> **Task instructions**
Below are records; please write out exactly the lines from the first line through the line containing "- (iv) The tenderer’s", with no pictures.

(Beginning of Exercise materials)

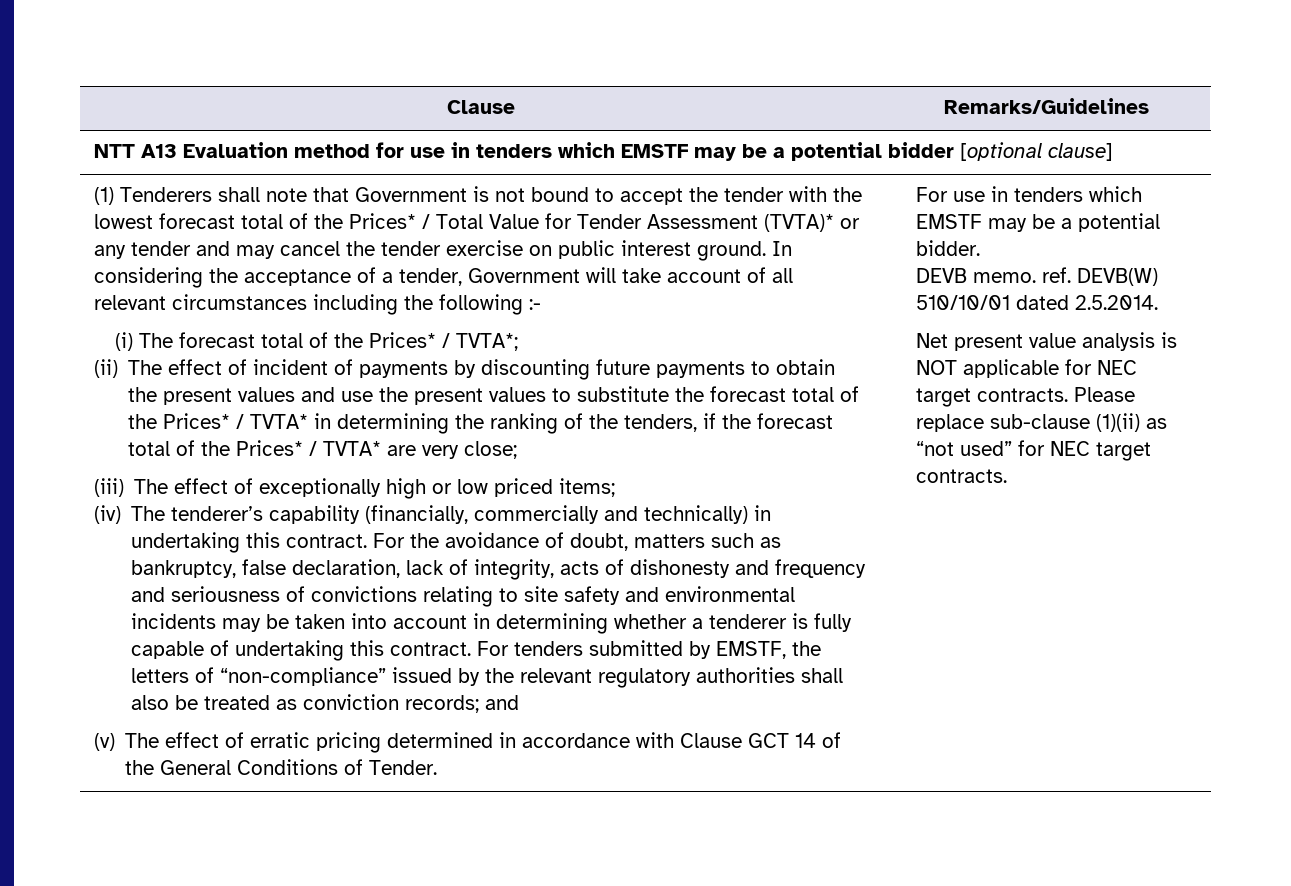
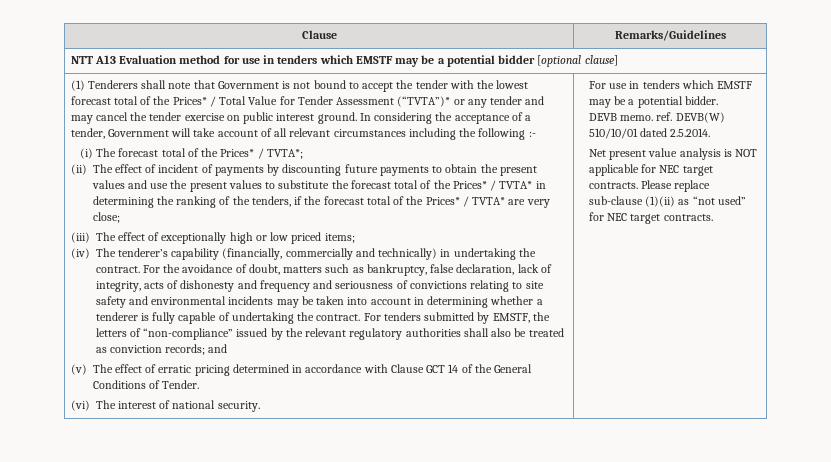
- (1) Tenderers shall note that Government is not bound to accept the tender with the lowest forecast total of the Prices* / Total Value for Tender Assessment (TVTA)* or any tender and may cancel the tender exercise on public interest ground.
+ (1) Tenderers shall note that Government is not bound to accept the tender with the lowest forecast total of the Prices* / Total Value for Tender Assessment (“TVTA”)* or any tender and may cancel the tender exercise on public interest ground.
- (iv) The tenderer’s capability (financially, commercially and technically) in undertaking this contract.
+ (iv) The tenderer’s capability (financially, commercially and technically) in undertaking the contract.
- For the avoidance of doubt, matters such as bankruptcy, false declaration, lack of integrity, acts of dishonesty and frequency and seriousness of convictions relating to site safety and environmental incidents may be taken into account in determining whether a tenderer is fully capable of undertaking this contract.
+ For the avoidance of doubt, matters such as bankruptcy, false declaration, lack of integrity, acts of dishonesty and frequency and seriousness of convictions relating to site safety and environmental incidents may be taken into account in determining whether a tenderer is fully capable of undertaking the contract.
+ (vi) The interest of national security.

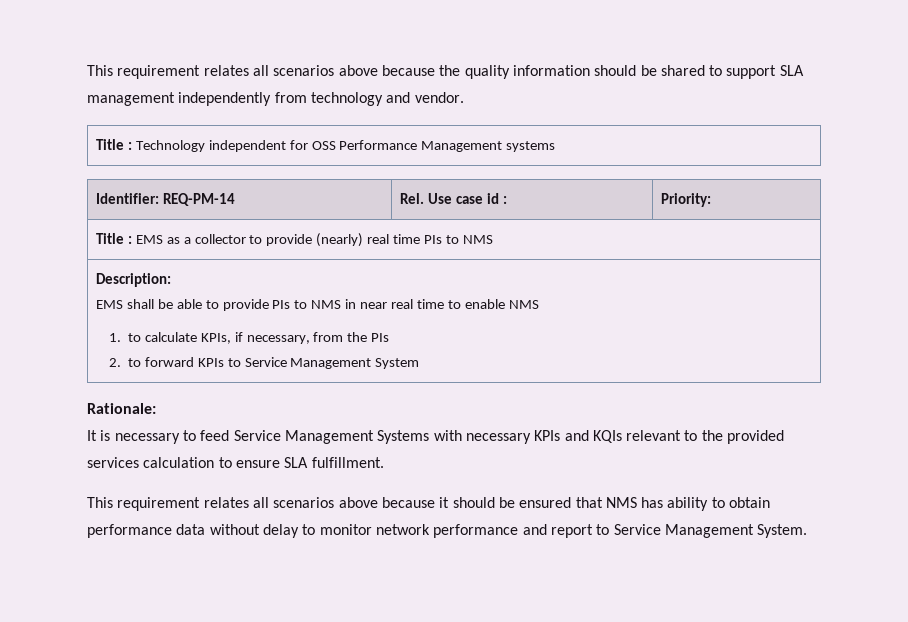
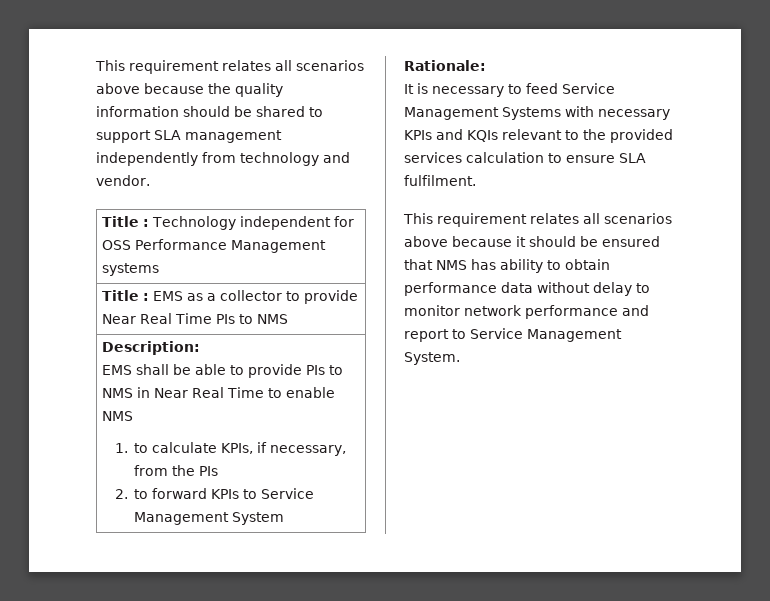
- Identifier: REQ-PM-14 | Rel. Use case id : | Priority:
- Title : EMS as a collector to provide (nearly) real time PIs to NMS
+ Title : EMS as a collector to provide Near Real Time PIs to NMS
  Description:
- EMS shall be able to provide PIs to NMS in near real time to enable NMS
+ EMS shall be able to provide PIs to NMS in Near Real Time to enable NMS
- It is necessary to feed Service Management Systems with necessary KPIs and KQIs relevant to the provided services calculation to ensure SLA fulfillment.
+ It is necessary to feed Service Management Systems with necessary KPIs and KQIs relevant to the provided services calculation to ensure SLA fulfilment.

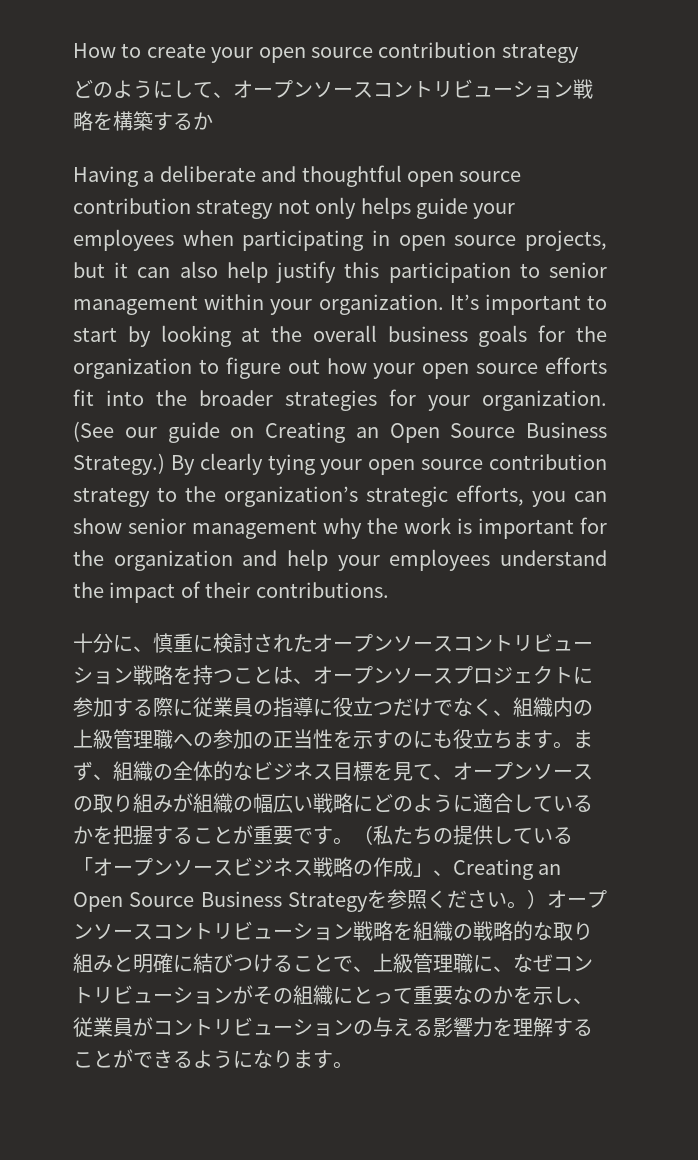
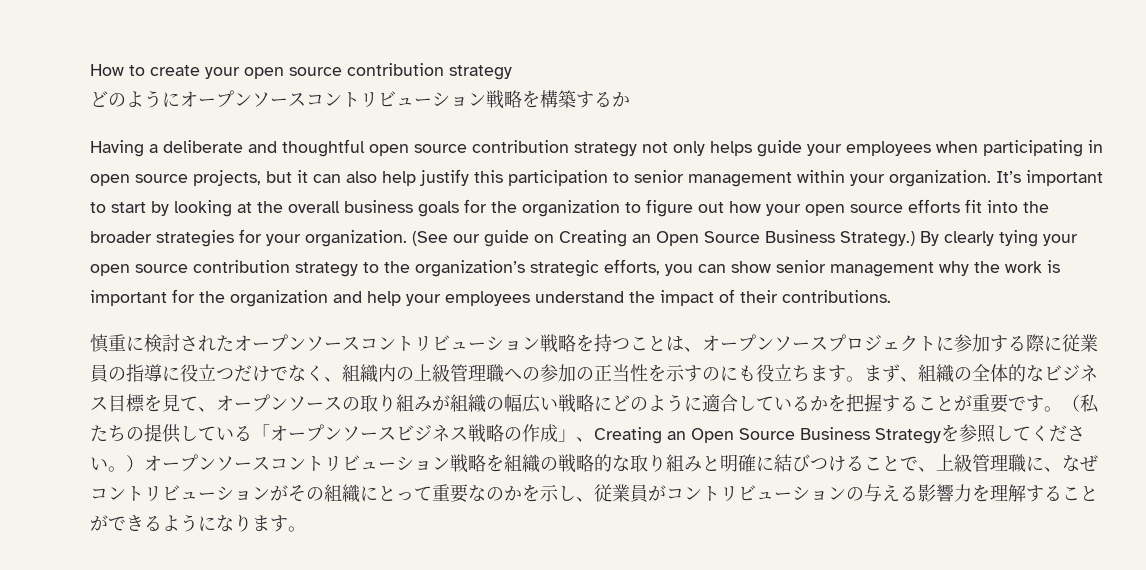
- どのようにして、オープンソースコントリビューション戦略を構築するか
+ どのようにオープンソースコントリビューション戦略を構築するか
- 十分に、慎重に検討されたオープンソースコントリビューション戦略を持つことは、オープンソースプロジェクトに参加する際に従業員の指導に役立つだけでなく、組織内の上級管理職への参加の正当性を示すのにも役立ちます。
+ 慎重に検討されたオープンソースコントリビューション戦略を持つことは、オープンソースプロジェクトに参加する際に従業員の指導に役立つだけでなく、組織内の上級管理職への参加の正当性を示すのにも役立ちます。
- （私たちの提供している「オープンソースビジネス戦略の作成」、Creating an Open Source Business Strategyを参照ください。）オープンソースコントリビューション戦略を組織の戦略的な取り組みと明確に結びつけることで、上級管理職に、なぜコントリビューションがその組織にとって重要なのかを示し、従業員がコントリビューションの与える影響力を理解することができるようになります。
+ （私たちの提供している「オープンソースビジネス戦略の作成」、Creating an Open Source Business Strategyを参照してください。）オープンソースコントリビューション戦略を組織の戦略的な取り組みと明確に結びつけることで、上級管理職に、なぜコントリビューションがその組織にとって重要なのかを示し、従業員がコントリビューションの与える影響力を理解することができるようになります。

(End of Exercise materials)

> **Your solution**
- (1) Tenderers shall note that Government is not bound to accept the tender with the lowest forecast total of the Prices* / Total Value for Tender Assessment (TVTA)* or any tender and may cancel the tender exercise on public interest ground.
+ (1) Tenderers shall note that Government is not bound to accept the tender with the lowest forecast total of the Prices* / Total Value for Tender Assessment (“TVTA”)* or any tender and may cancel the tender exercise on public interest ground.
- (iv) The tenderer’s capability (financially, commercially and technically) in undertaking this contract.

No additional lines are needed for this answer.